Italy's Right-Wing Government Turns Up The Heat On 'Gastronationalism'

Rome has been strongly opposed to synthetic foods, insect-based flours and health warnings on alcohol, and aggressive lobbying by Giorgia Meloni's right-wing government against nutritional labeling has prompted accusations in Brussels of "gastronationalism."

Dough is run through a press to make pasta

Creation of home made pasta

Karl De Meyer et Olivier Tosseri

ROME — On March 23, the Italian Minister of Agriculture and Food Sovereignty, Francesco Lollobrigida, announced that Rome would ask UNESCO to recognize Italian cuisine as a piece of intangible cultural heritage.

On March 28, Lollobrigida, who is also Italian Prime Minister Giorgia Meloni's brother-in-law, promised that Italy would ban the production, import and marketing of food made in labs, especially artificial meat — despite the fact that there is still no official request to market it in Europe.

Days later, Italian Eurodeputy Alessandra Mussolini, granddaughter of fascist leader Benito Mussolini and member of the Forza Italia party, which is part of the governing coalition in Rome, caused a sensation in the European Parliament.
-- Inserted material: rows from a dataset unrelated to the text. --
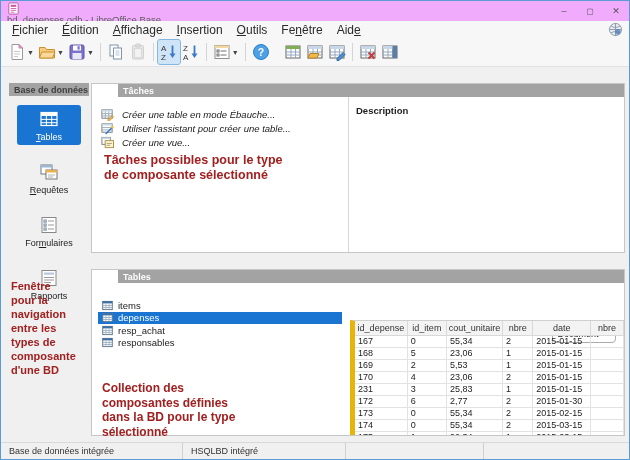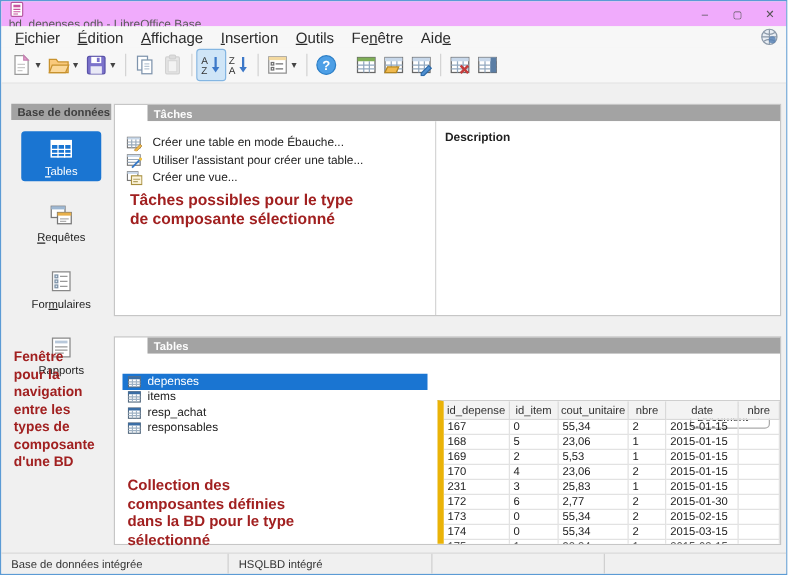--- a/index.html
+++ b/index.html
@@ -53,7 +53,7 @@
 
   
   .tasks-left { position:absolute; left:0; top:0; bottom:0; width:257px; border-right:1px solid #d6d6d6; }
-  .task-list { padding:10px 0 0 9px; }
+  .task-list { padding:10px 0 0 9px;font-style:italic; }
   .task-item { display:flex; align-items:center; height:14px; }
   .task-item svg { width:13px; height:13px; margin-right:4px; }
   .task-item .label { font-size:9.5px; color:#222; }

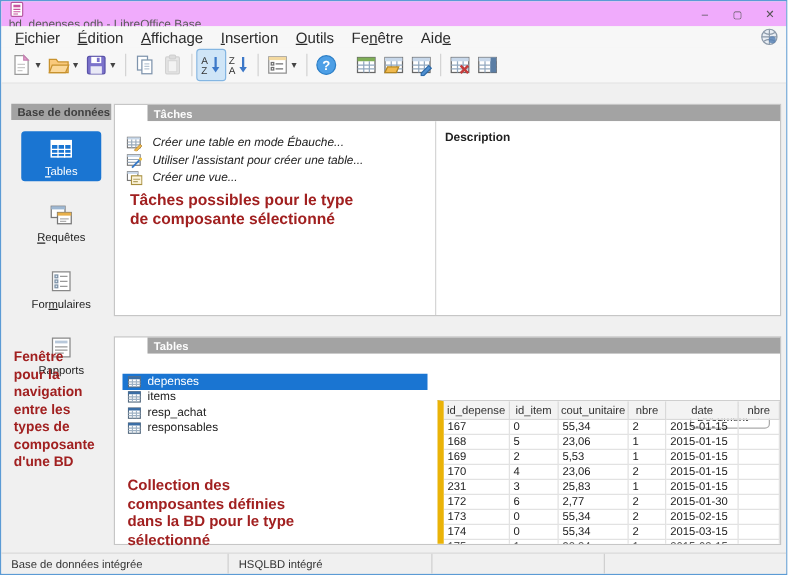--- a/index.html
+++ b/index.html
@@ -380,6 +380,16 @@
       <div class="panel-body">
         <div class="tables-left">
           <div class="tree" id="table-tree">
+              <div class="tree-item">
+                <span style="display: flex;">
+                  <svg viewBox="0 0 12 12">
+                    <rect x="0.8" y="1.5" width="10.4" height="9" fill="#fff" stroke="#556a7f"></rect>
+                    <rect x="0.8" y="1.5" width="10.4" height="2.2" fill="#3b6ea5"></rect>
+                    <path d="M0.8 6h10.4M0.8 8.2h10.4M4.3 3.7v6.8M7.8 3.7v6.8" stroke="#9fb2c4" fill="none"></path>
+                  </svg>
+                </span>
+                <span class="label">items</span>
+              </div>
               <div class="tree-item selected">
                 <span style="display: flex;">
                   <svg viewBox="0 0 12 12">
@@ -389,16 +399,6 @@
                   </svg>
                 </span>
                 <span class="label">depenses</span>
-              </div>
-              <div class="tree-item">
-                <span style="display: flex;">
-                  <svg viewBox="0 0 12 12">
-                    <rect x="0.8" y="1.5" width="10.4" height="9" fill="#fff" stroke="#556a7f"></rect>
-                    <rect x="0.8" y="1.5" width="10.4" height="2.2" fill="#3b6ea5"></rect>
-                    <path d="M0.8 6h10.4M0.8 8.2h10.4M4.3 3.7v6.8M7.8 3.7v6.8" stroke="#9fb2c4" fill="none"></path>
-                  </svg>
-                </span>
-                <span class="label">items</span>
               </div>
               <div class="tree-item">
                 <span style="display: flex;">

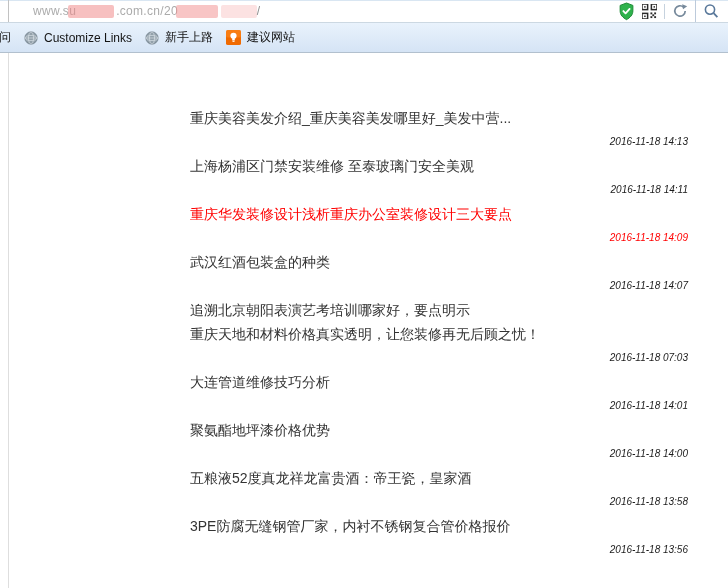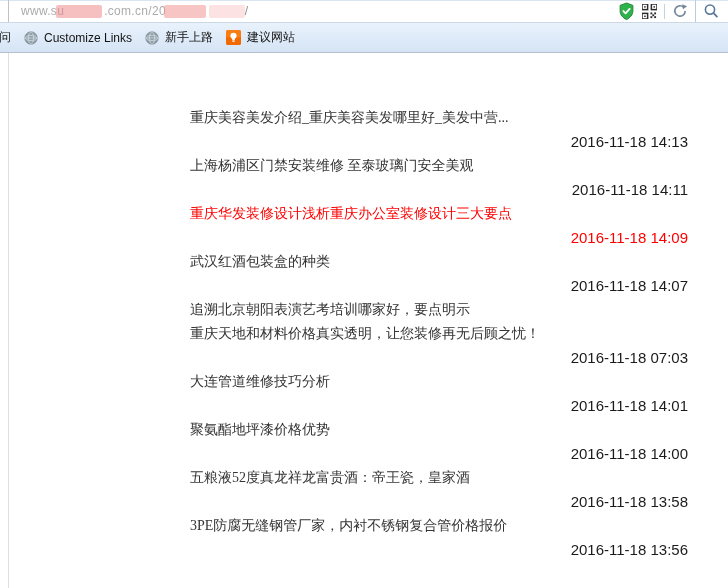--- a/index.html
+++ b/index.html
@@ -15,7 +15,7 @@
   .addr-row::before{content:"";position:absolute;top:0;left:0;right:0;height:1px;background:#d9e6f2;}
   .url-field{
     position:absolute;left:8px;top:0;height:22px;display:flex;align-items:center;
-    padding-left:12px;border-left:1px solid #c2c2c2;
+    padding-left:24px;border-left:1px solid #c2c2c2;
     font-size:12px;color:#ababab;letter-spacing:.3px;white-space:nowrap;
   }
   .redact{display:inline-block;height:13px;border-radius:2px;filter:blur(.7px);}

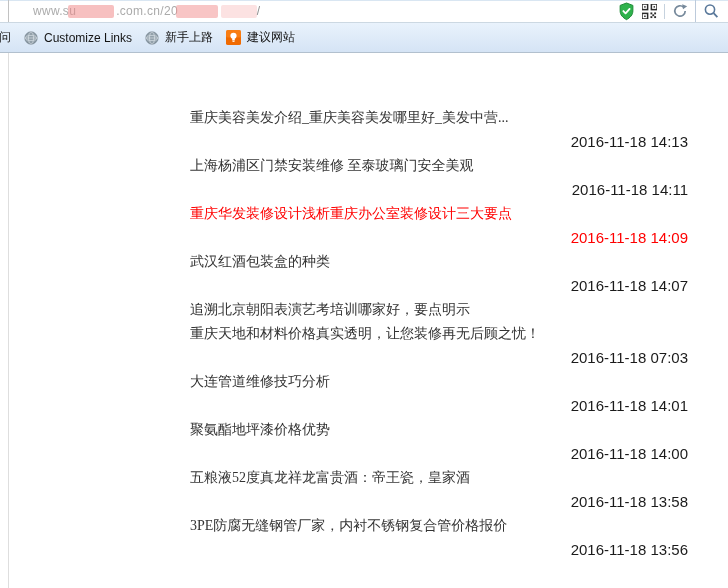--- a/index.html
+++ b/index.html
@@ -48,7 +48,7 @@
   .article-list{margin:53px 0 0 190px;width:498px;}
   .article .title{
     height:24px;line-height:24px;font-size:14px;color:#333;
-    white-space:nowrap;overflow:hidden;cursor:pointer;font-family:Liberation Serif, serif;
+    white-space:nowrap;overflow:hidden;cursor:pointer;
   }
   .article .date{height:24px;line-height:24px;font-size:15px;color:#1b1b1b;text-align:right;}
   .article.red .title,.article.red .date{color:#ff0000;}

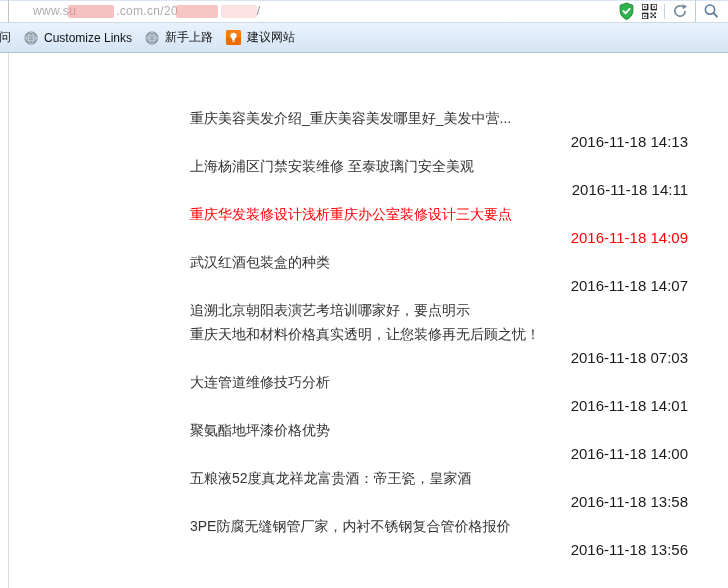--- a/index.html
+++ b/index.html
@@ -50,7 +50,7 @@
     height:24px;line-height:24px;font-size:14px;color:#333;
     white-space:nowrap;overflow:hidden;cursor:pointer;
   }
-  .article .date{height:24px;line-height:24px;font-size:15px;color:#1b1b1b;text-align:right;}
+  .article .date{height:24px;line-height:24px;font-size:10px;color:#1b1b1b;text-align:right;font-style:italic;}
   .article.red .title,.article.red .date{color:#ff0000;}
 </style>
 </head>

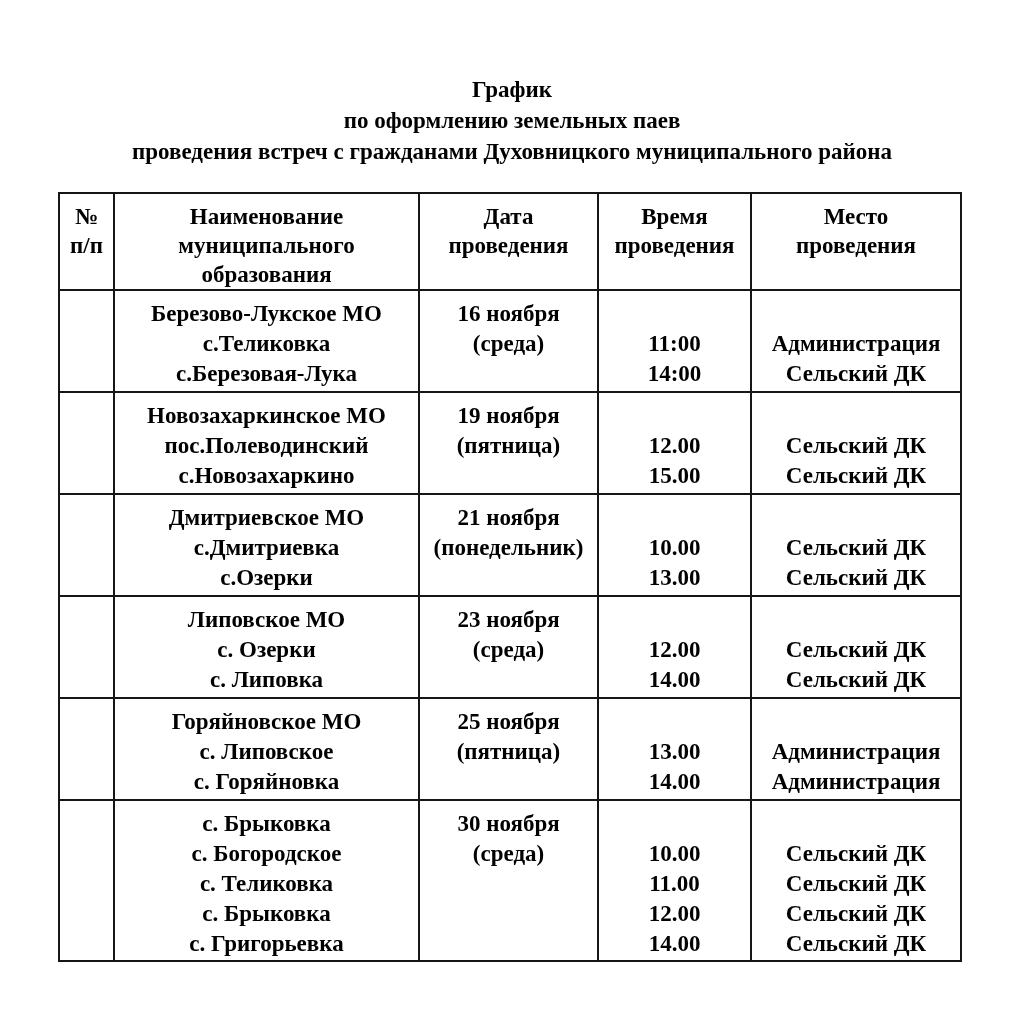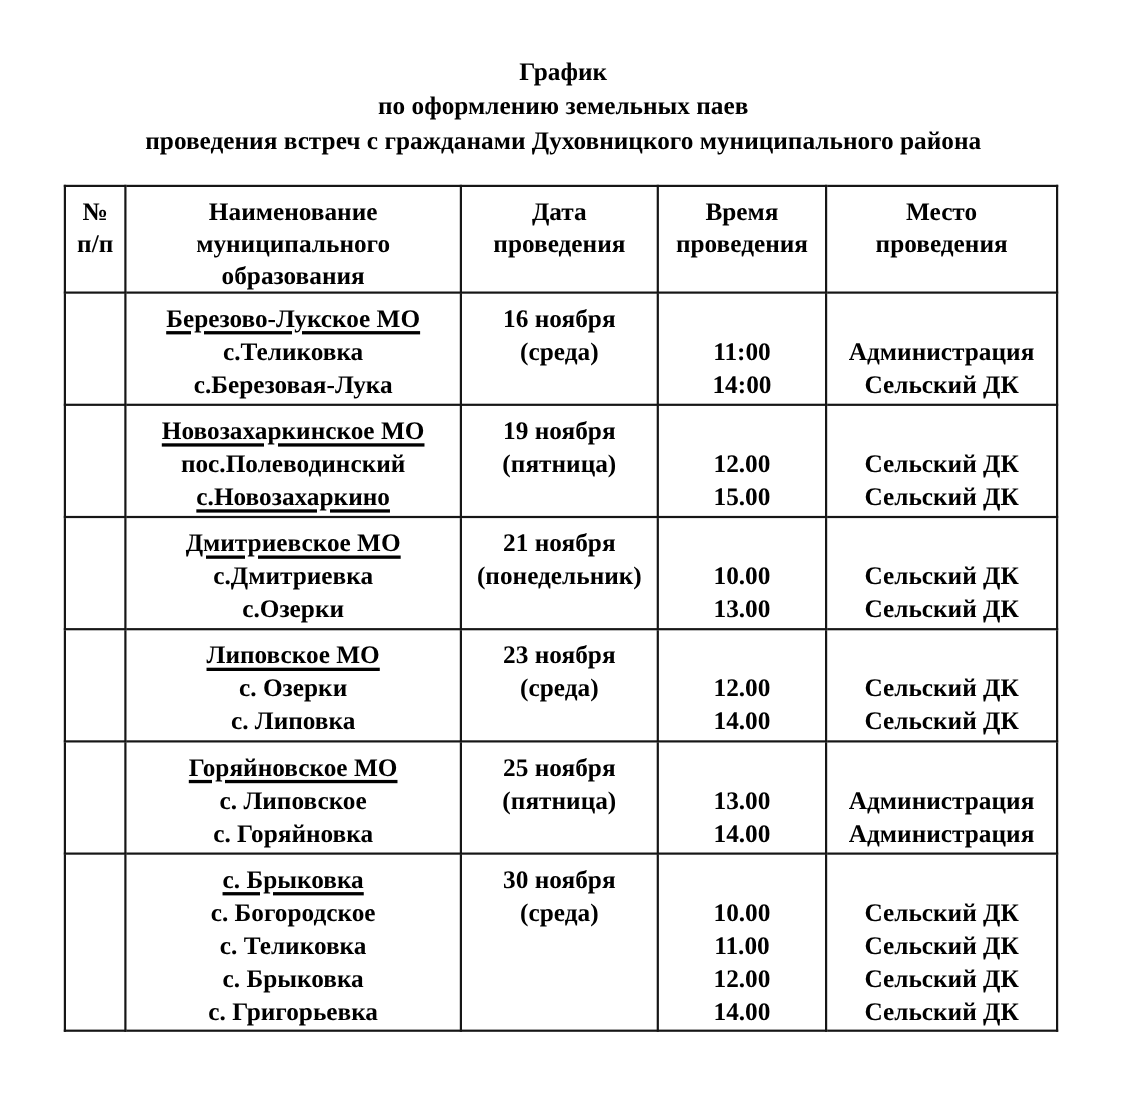--- a/index.html
+++ b/index.html
@@ -19,6 +19,7 @@
     text-align: center;
     font-size: 23px;
     line-height: 31px;
+    margin-top: 24px;
   }
   .doc-title .t-line { white-space: nowrap; }
   table.schedule {

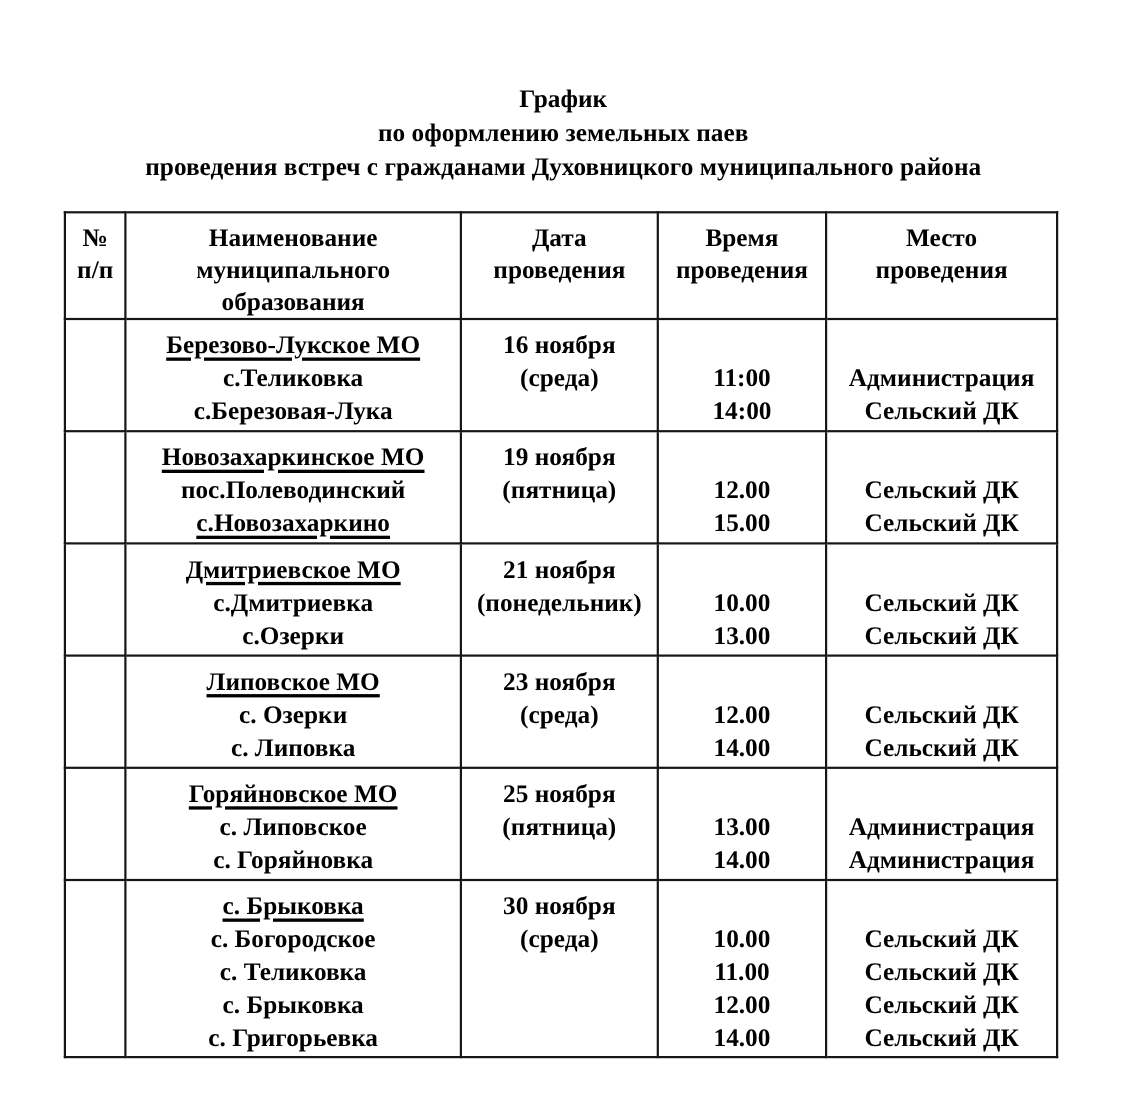--- a/index.html
+++ b/index.html
@@ -52,7 +52,6 @@
     white-space: nowrap;
   }
   .u {
-    text-decoration: underline;
     text-decoration-thickness: 2.5px;
     text-underline-offset: 4px;
   }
On the sidelines of the plenary session, Sophia Loren's niece organized a wine tasting, under the slogan "In Vino Veritas," to show her strong opposition (and that of her government) to an Irish proposal to put health warnings on alcohol bottles. At the end of the press conference, around 11am, she showed her determination by drinking from the neck of a bottle of wine, to great applause.